While there are edge cases where it makes sense to use another server (typically Apache,) and there are some edges that are more rough: plain CGI isn’t particularly smooth, [3] better authentication systems, [4] or a pluggable caching layer, there are few reasons to use something other than nginx.
[3] | Admittedly, the problem is largely with CGI itself. Given an option, I tend to prefer nginx’s externalization of this and it’s configuration of FastCGI processes. |
[4] | nginx only supports basic HTTP authentication. This is a fundamental flaw with HTTP, but support for digest authentication would at the very least be nice. |
Lighttpd (pronounced “lighty”) was one of the first to use the queuing methodology. Because Lighttpd was stable very early and deployed in a number of high profile situations, it became a favorite. In addition to generally efficient operation, it offers a minimalist Lua-based configuration which permits dynamic virtual host configuration and some additional flexibility. Lighttpd, like nginx, supports FastCGI naively, and developed the widely used “spawn-fcgi” tool for starting FastCGI servers.
Unfortunately, development on Lighttpd has stalled and there is a persistent memory-leak issue which forces administrators to restart the server every couple of days.

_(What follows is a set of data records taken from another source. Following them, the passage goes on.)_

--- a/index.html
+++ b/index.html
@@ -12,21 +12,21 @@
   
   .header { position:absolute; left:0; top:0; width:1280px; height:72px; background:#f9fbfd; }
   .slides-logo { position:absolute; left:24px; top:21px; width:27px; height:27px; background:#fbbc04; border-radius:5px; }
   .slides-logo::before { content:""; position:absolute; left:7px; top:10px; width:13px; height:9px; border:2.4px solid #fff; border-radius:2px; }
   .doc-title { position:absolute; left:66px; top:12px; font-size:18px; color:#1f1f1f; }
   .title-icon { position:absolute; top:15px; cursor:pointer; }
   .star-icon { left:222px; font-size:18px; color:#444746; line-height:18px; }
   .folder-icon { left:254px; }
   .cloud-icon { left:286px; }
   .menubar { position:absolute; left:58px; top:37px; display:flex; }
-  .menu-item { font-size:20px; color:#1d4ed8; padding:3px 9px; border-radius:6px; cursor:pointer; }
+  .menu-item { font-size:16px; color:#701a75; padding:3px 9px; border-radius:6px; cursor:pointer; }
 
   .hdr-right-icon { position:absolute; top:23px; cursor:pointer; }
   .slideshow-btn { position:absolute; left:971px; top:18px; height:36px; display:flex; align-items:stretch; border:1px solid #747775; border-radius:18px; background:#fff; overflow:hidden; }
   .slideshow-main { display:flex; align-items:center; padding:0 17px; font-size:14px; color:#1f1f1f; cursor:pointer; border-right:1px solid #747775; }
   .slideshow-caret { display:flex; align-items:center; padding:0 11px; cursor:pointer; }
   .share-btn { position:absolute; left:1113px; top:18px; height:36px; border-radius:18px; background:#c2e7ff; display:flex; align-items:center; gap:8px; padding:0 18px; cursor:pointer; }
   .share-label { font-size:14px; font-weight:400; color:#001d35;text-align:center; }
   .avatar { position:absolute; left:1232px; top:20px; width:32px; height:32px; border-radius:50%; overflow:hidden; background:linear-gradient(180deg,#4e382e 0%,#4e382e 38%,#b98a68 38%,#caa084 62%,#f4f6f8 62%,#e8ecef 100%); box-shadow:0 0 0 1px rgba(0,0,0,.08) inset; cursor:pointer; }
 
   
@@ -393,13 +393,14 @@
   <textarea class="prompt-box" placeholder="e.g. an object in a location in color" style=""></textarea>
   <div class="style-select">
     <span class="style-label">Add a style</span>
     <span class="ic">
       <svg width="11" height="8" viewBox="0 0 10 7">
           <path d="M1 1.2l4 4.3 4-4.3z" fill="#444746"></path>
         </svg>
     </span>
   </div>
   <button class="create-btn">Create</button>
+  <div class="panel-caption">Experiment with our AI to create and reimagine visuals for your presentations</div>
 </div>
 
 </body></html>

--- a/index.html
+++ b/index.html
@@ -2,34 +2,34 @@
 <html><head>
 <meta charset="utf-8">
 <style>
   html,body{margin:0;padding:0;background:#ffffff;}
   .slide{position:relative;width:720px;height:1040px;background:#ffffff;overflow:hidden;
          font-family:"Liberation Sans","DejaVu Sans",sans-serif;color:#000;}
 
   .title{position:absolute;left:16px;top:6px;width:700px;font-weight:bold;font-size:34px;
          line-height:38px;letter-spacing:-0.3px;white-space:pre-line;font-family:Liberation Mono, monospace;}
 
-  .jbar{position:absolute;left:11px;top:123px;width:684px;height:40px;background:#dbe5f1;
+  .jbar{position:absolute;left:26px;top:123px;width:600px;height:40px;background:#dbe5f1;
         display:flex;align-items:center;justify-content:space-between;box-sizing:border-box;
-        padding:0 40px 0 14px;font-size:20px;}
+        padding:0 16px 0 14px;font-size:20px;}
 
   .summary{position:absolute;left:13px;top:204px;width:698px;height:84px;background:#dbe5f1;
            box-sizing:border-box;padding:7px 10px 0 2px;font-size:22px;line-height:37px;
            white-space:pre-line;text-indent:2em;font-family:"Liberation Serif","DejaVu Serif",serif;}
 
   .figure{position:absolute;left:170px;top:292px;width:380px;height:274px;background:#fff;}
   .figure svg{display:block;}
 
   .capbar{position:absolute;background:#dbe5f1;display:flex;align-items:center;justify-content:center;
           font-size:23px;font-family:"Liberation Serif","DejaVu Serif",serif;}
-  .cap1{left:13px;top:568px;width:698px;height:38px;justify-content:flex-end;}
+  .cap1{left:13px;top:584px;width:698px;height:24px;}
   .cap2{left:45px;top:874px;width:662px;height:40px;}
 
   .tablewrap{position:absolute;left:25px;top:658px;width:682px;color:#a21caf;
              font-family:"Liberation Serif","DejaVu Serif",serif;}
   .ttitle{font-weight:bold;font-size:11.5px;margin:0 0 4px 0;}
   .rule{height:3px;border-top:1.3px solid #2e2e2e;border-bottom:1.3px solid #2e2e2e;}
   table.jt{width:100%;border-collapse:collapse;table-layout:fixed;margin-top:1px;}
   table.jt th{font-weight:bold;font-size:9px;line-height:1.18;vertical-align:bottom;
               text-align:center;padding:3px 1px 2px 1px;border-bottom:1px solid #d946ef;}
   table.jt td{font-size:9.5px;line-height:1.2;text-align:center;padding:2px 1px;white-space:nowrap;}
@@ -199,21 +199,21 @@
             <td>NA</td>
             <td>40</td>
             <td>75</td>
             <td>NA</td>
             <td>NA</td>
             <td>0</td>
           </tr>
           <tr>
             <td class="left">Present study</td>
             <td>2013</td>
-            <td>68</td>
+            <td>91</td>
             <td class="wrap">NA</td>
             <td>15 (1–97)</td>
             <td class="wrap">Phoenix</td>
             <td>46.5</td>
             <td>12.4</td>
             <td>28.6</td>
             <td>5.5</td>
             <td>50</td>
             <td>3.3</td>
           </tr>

Since late 2009, there has been little reason to use Lighttpd, except if you need the easy virtual host configuration, and can’t find similar functionality in other tools and don’t mind restarting the server arbitrarily for a known problem.
The inclusion of AntiWeb is something of an outlier, but it’s a cool project and it may be a good introduction to HTTP servers for someone interested in the technology at a lower level. AntiWeb is a Common Lisp web server that uses the event-driven/asynchronous approach like Lighttpd or nginx, but it inherits some pretty innovative ideas regarding web development and HTTP from the Lisp world. While you might not use AntiWeb as your next httpd, it’s worth investigation by anyone whose interested in web servers and web applications.
Cherokee views itself as the successor to Apache (hence the name,) and combines Apache’s ease of use with the performance of event-driven servers like nginx. It’s main selling point, is easy configuration, which it accomplishes by way of a web-based interface.